== Input records ==
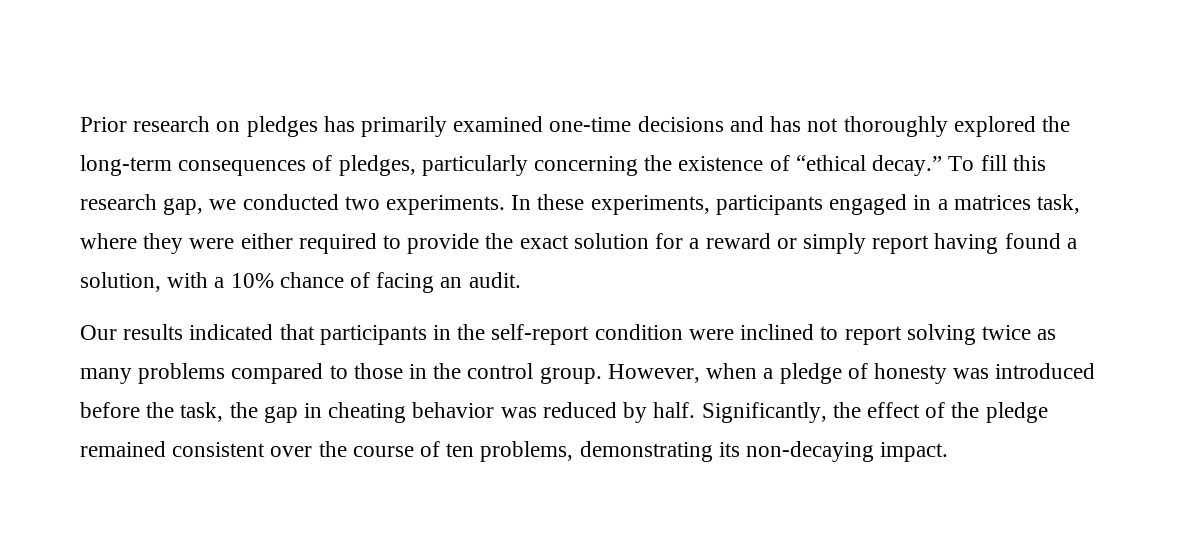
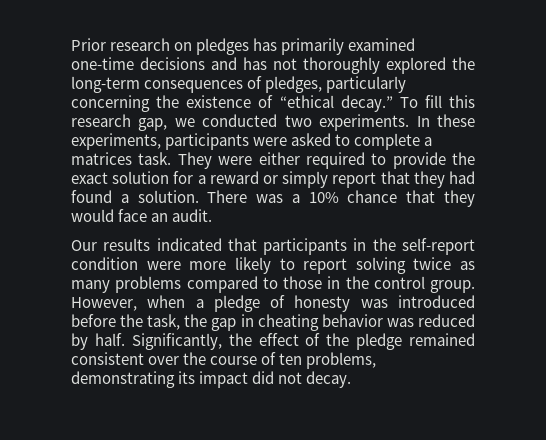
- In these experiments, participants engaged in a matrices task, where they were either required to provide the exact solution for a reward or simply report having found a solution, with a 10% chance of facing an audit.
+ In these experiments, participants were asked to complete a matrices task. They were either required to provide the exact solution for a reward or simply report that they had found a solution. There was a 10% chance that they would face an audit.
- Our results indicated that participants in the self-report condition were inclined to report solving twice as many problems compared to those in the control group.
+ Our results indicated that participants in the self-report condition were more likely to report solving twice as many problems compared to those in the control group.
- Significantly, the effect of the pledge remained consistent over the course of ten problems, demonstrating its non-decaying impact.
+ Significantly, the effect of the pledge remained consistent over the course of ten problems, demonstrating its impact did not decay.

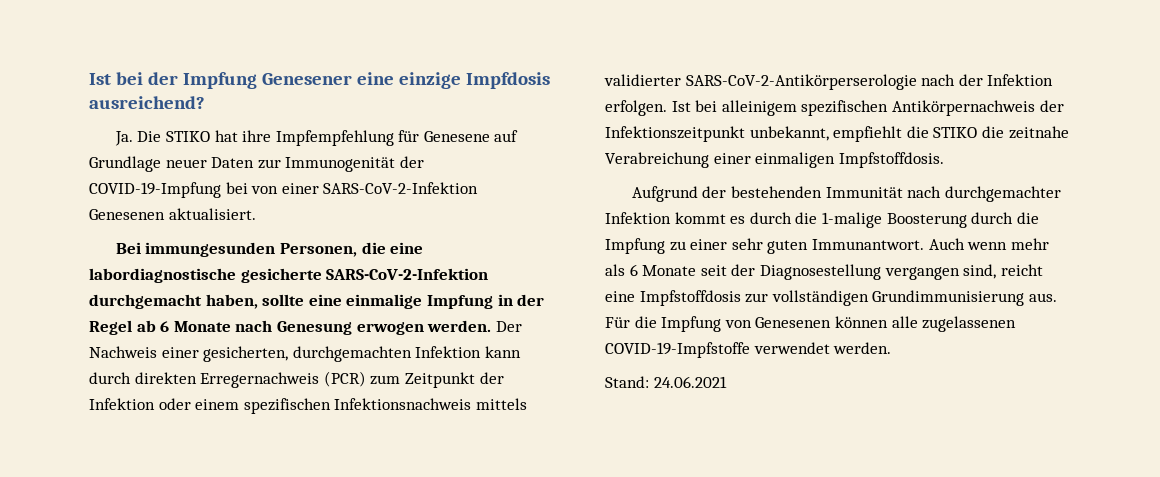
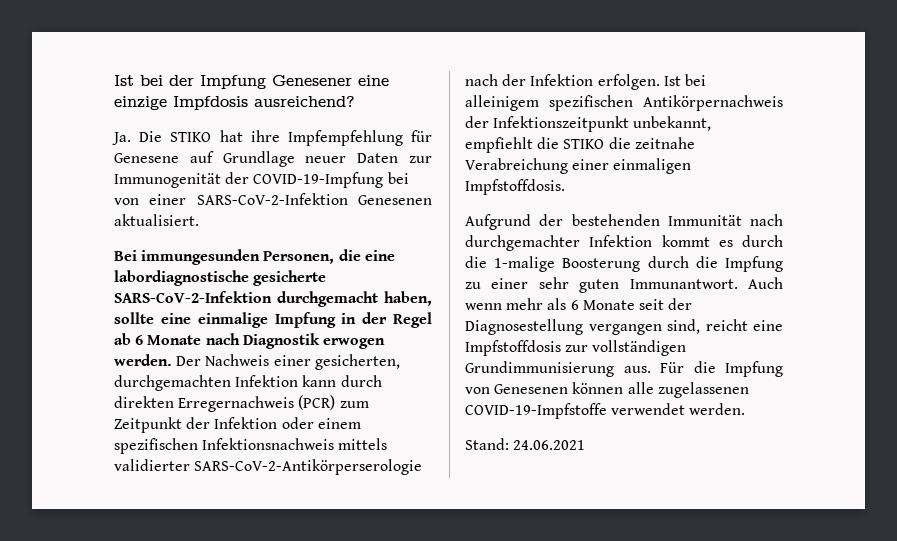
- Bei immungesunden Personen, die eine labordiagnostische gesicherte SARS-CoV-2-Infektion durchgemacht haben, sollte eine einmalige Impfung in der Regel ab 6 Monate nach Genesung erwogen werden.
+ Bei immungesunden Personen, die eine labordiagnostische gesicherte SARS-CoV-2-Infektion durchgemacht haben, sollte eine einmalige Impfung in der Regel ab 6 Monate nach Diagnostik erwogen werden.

== About this exercise ==
Please tally the lines above that contain "durchgemacht" and report nothing but the total.

== Exercise answer ==
2